▸ **Work to complete**
Please copy each line from the entries that contains the string "number".

● ● ● ●

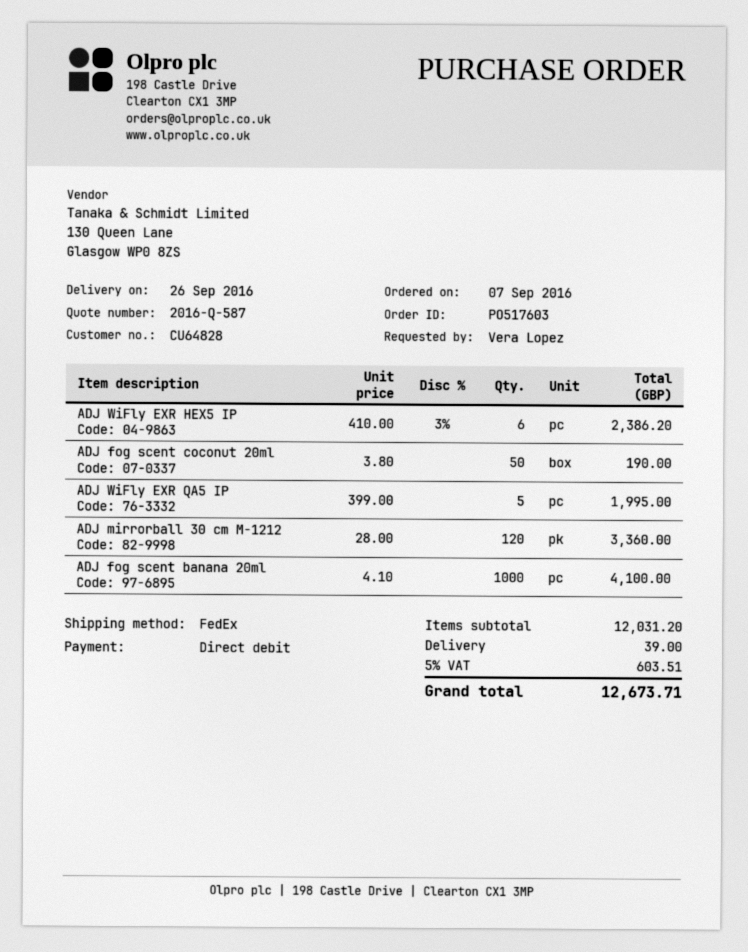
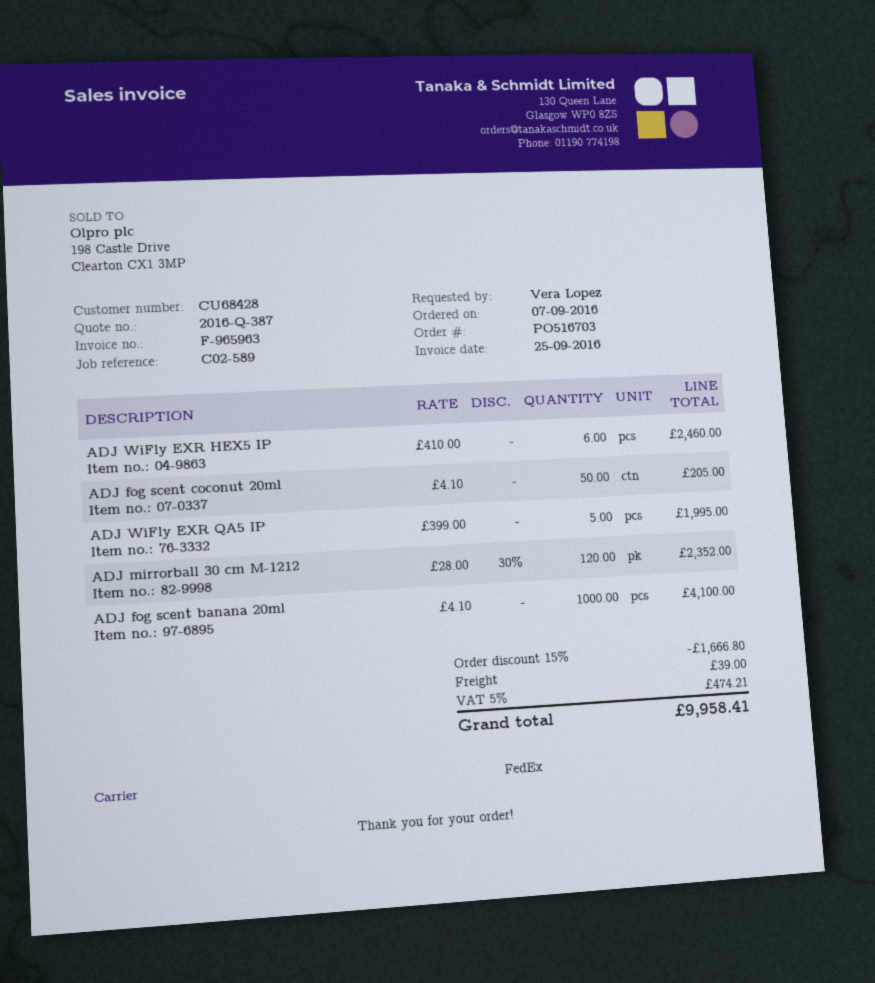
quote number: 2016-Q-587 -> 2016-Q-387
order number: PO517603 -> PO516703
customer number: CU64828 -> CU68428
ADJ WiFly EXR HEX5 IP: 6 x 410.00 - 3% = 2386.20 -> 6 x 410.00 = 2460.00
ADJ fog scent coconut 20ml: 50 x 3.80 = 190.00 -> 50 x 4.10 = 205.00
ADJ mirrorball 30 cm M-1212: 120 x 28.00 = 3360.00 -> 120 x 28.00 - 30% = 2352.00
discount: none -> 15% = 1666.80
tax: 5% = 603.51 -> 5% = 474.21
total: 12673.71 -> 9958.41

● ● ● ●

▸ **Response to this task**
quote number: 2016-Q-587 -> 2016-Q-387
order number: PO517603 -> PO516703
customer number: CU64828 -> CU68428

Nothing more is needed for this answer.